Mean diameters for the center and peripheral balls when placed at the same height from the radiograph plate were 24.47±0.19 mm and 24.71±0.13 mm, respectively (P=.15). As the height from the metal ball to the plate increased, the projected diameter (magnification) increased. At the level of the x-ray table, +1.5 inches, +3 inches, and +6 inches, the mean diameters measured 26.94±0.17 mm, 28.21±0.27 mm, 29.53±0.36 mm, and 31.95±0.36 mm, respectively. All values were significantly different (P<.05) at each interval.
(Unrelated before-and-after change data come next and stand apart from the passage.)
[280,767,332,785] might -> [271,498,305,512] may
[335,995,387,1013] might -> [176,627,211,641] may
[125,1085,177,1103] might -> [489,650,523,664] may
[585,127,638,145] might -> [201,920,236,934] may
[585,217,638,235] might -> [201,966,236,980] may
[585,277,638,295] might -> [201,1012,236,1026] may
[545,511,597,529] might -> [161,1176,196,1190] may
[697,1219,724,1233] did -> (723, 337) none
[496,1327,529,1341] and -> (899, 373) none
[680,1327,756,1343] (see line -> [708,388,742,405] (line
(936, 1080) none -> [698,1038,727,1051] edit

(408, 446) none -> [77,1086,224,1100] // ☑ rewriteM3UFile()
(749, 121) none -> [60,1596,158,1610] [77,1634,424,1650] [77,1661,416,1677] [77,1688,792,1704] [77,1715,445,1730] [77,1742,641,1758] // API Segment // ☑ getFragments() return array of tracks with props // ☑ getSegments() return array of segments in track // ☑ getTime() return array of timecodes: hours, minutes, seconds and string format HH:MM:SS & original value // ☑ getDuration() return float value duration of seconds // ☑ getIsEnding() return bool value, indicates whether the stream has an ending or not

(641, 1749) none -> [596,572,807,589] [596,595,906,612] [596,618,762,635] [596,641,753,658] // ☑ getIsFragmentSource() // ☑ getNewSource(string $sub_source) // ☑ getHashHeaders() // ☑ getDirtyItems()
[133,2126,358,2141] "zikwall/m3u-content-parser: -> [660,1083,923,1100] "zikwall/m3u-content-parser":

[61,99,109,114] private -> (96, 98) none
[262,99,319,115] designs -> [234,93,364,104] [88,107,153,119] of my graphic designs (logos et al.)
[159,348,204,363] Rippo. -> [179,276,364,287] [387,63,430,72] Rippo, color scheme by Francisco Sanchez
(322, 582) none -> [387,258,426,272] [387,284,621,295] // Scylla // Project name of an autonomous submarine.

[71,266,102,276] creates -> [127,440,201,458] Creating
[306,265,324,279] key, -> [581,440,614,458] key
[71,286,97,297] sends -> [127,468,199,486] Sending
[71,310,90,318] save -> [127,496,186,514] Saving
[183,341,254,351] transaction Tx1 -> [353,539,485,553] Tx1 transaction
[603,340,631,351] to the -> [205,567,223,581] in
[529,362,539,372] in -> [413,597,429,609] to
Using preoperative imaging to represent a patient's true anatomy enables the surgeon to accurately and precisely restore normal hip biomechanics. In this study, the error of parallax alone did not create significant variability in magnification within the confines of a standard x-ray cassette. However, distance from the x-ray cassette did generate significant variability in magnification. Values were greater than 25% at a height of 6 inches above the x-ray table but only 6% at the level of the table. Thus, it is clear that using a metal ball marker whose center is at a different height from the radiograph plate than the anatomic center of the true femoral head yields imprecise and inaccurate measurements. Another major factor is the magnification variability in printing. This error is also true when measuring from a projected radiograph on a monitor. The method used here corrects for these factors.

Discussion

Preoperative planning is critical to the success of hip arthroplasties and hemiarthroplasties.5 Correcting limb-length inequality without compromising hip stability is one of the intraoperative challenges that surgeons face while performing hip arthroplasty. In addition to pain relief, the restoration of normal hip biomechanics facilitates normal gait and function.6 Discrepancy in leg length is common after hip arthroplasty, with a reported incidence ranging from 1% to 27%. Leg-length discrepancy following primary THA varies between 3 and 70 mm, with lengthening being more noticeable to patients than shortening.7 Absolute equalization is difficult to achieve after hip arthroplasty, and the boundary between acceptable and unacceptable disparity remains undefined.8 Despite this, it is clear that leg-length equality should remain the goal during hip arthroplasty. Numerous methods, both preoperative and intraoperative, for overcoming leg-length discrepancy have been described. Preoperative templating techniques generally rely on the location of certain landmarks from which to measure the level of femoral neck resection. Relying on preoperative templating alone as a method to correct leg-length discrepancy is often limited. Knight and Atwater9 concluded that correct sizing of components in THA only matched in 60% of cases, illustrating the inaccuracy of using preoperative templating alone. Techniques to evaluate leg lengths intraoperatively typically use a distance between 2 reference points. Conventionally, a fixed pelvic reference point is used, while the femoral reference point is normally the variable point. Ranawat et al10 discussed a new technique using a vertical Steinmann pin in the infracotyloid groove of the acetabulum. By choosing a reference point in close proximity to the hip center of rotation, they believed that the accuracy of measurements would be improved because of the decrease in variability of limb position. Various authors have described the use of LTC as a reliable leg-length check. Lesser trochanter-to-center methods avoid the need to place Steinmann pins or other various markers into the pelvis. González Della Valle et al5 reported outcomes after cemented THA using intraoperative LTC measurements, finding leg-length discrepancy within 5 mm in 87% of hips.11 Lesser trochanterto-center measurements are particularly helpful in hemiarthroplasty for displaced femoral neck fractures when there are no reliable intraoperative landmarks.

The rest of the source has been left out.